O lado nepalês é muito mais fácil, de verdade. É a geleira do Khumbu que continua a ser um grande desafio, e isso se torna o fator decisivo para [muitas] pessoas com deficiência. Mark Inglis, o primeiro amputado a chegar ao cume do Monte Everest, também escalou no lado norte. Eu conversei sobre esse problema com ele, e ele disse que preferia assumir o próprio risco em vez de deixar o risco para a roleta russa [a geleira].

Andy Holzer and his team celebrate after reaching the summit of Antarctica's Mount Vinson.
Foto de Andreas Scharnagl

Você é o segundo homem cego, depois de Erik Weihenmayer, a escalar a montanha e o primeiro a chegar ao cume pelo lado norte. Se a regra permanecer, você poderia ser o último homem cego a escalar o Monte Everest. Como você se sente nessa situação?

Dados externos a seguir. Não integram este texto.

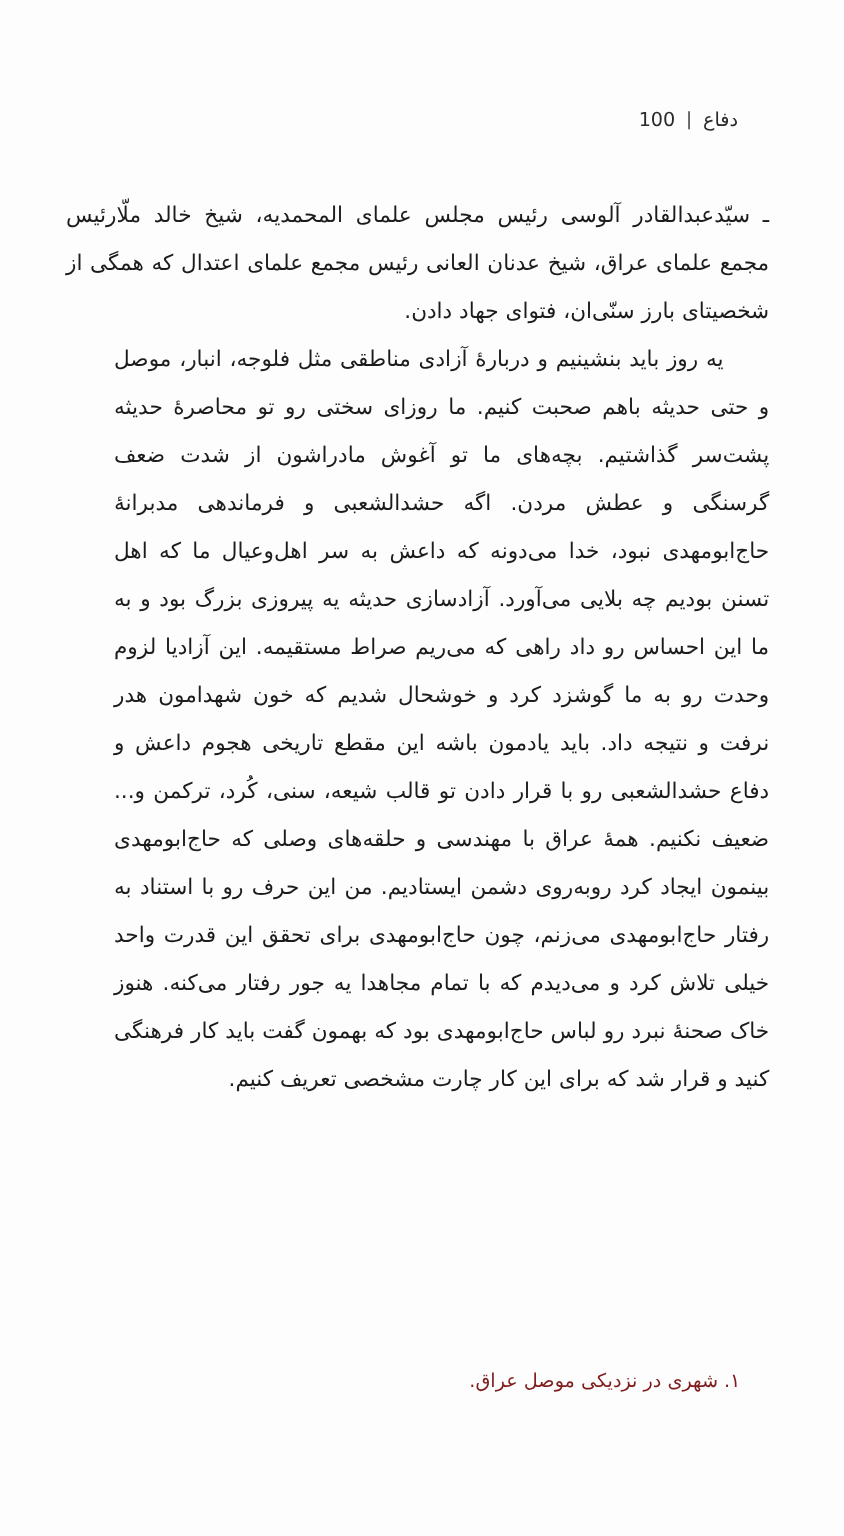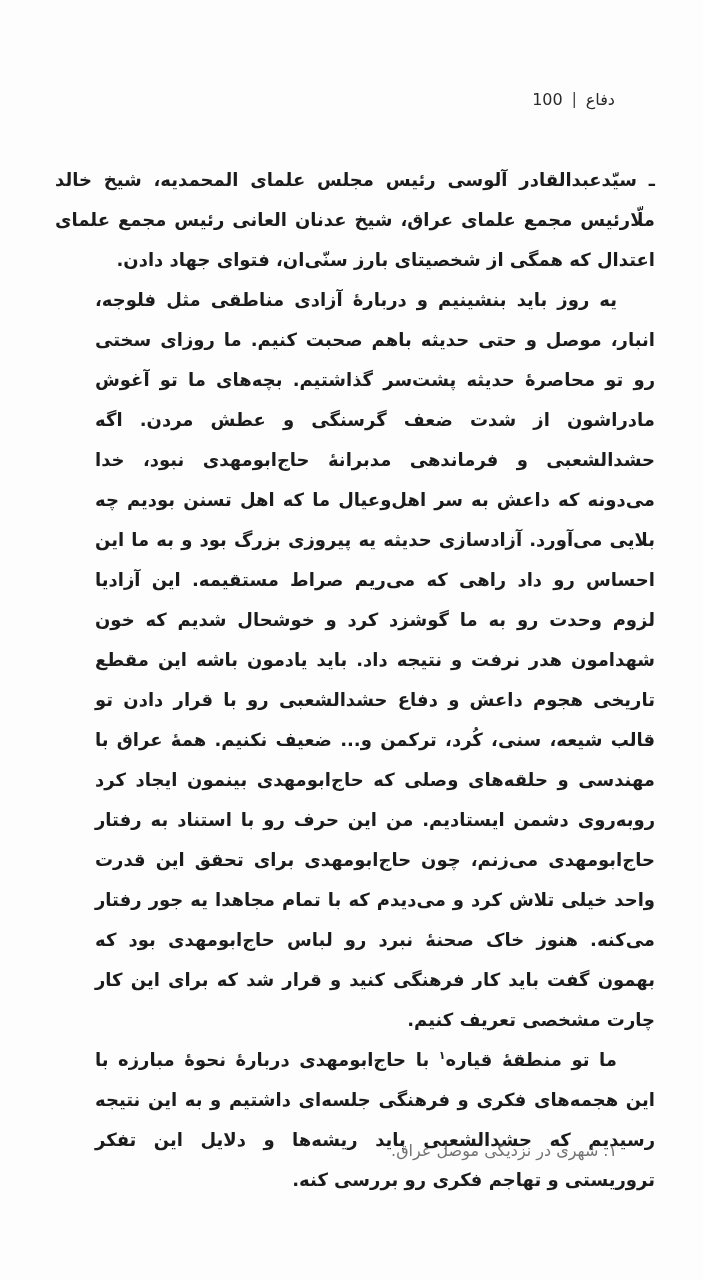"ـ سیّدعبدالقادر آلوسی رئیس مجلس" .body-text { font-weight: bold -> none; right: 48px -> 62px }
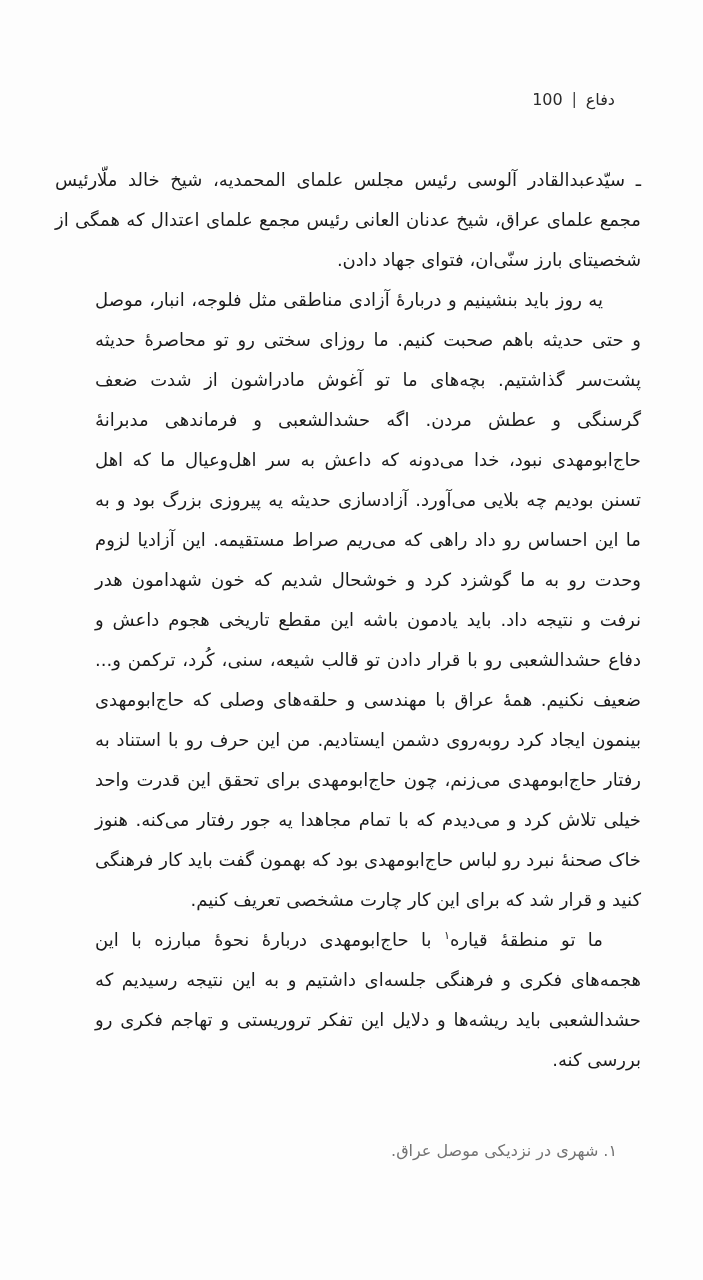"ما تو منطقهٔ قیاره۱ با" p.indent { html: <p><span>ما تو منطقهٔ قیاره</span><sup>۱</sup><span> با حاج‌ابومهدی دربارهٔ نحوهٔ مبارزه با این هجمه‌های فکری و فرهنگی جلسه‌ای داشتیم و به این نتیجه رسیدیم که حشدالشعبی باید ریشه‌ها و دلایل این تفکر تروریستی و تهاجم فکری رو بررسی کنه.</span></p> -> none }
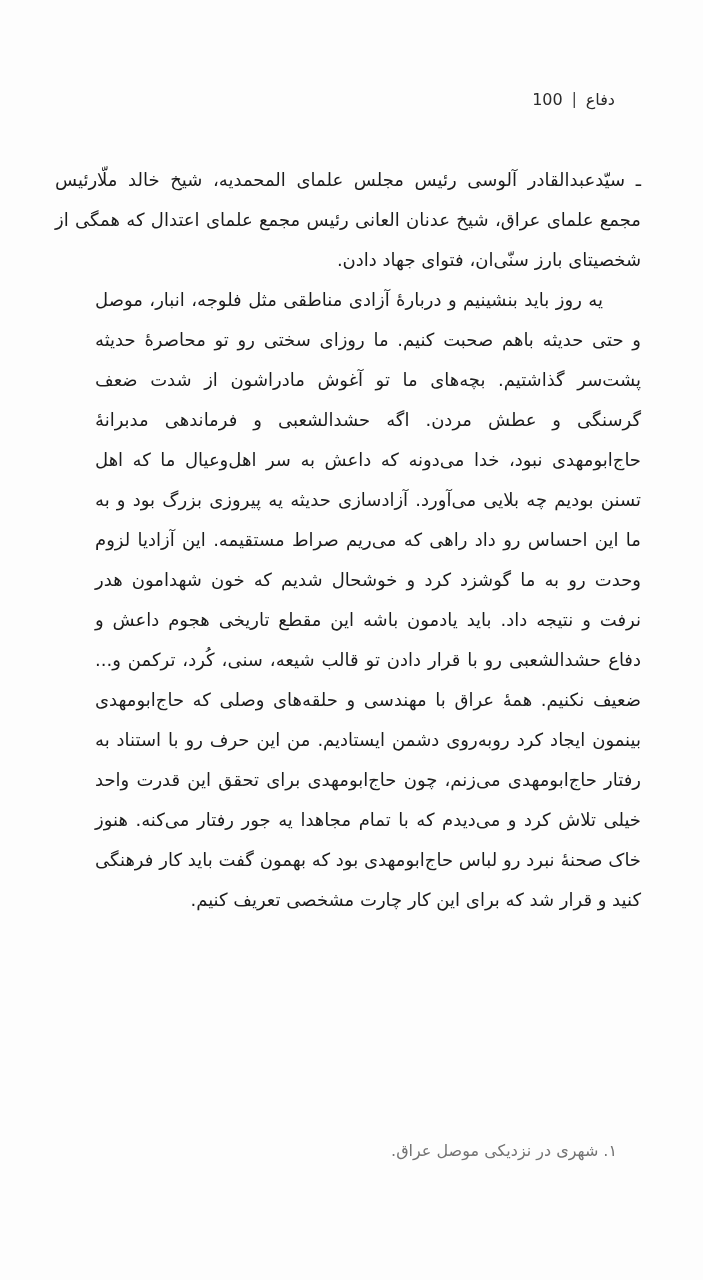"۱.شهری در نزدیکی موصل عراق." .footnote { color: #737373 -> #7f1d1d }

Eu nunca pensei nisso, mas agora as pessoas estão me parando e fazendo essa pergunta. Eles dizem: "Você é sortudo. Você foi a primeira pessoa cega no lado norte e a segunda pessoa cega no Everest. E agora [o governo do Nepal] pode ajudá-lo, porque eles [fizeram esta regra]. Agora você será a única pessoa, além de Erik. "

E eu ri. É uma ideia engraçada. Obrigado, governo do Nepal. Mas essa não é minha intenção. Para mim, penso de maneira oposta. Tenho amigos que têm apenas um braço ou outros problemas. Meu verdadeiro desejo é trazê-los para o topo do Everest para compartilhar o que Erik e eu compartilhamos. Outros deveriam conseguir também.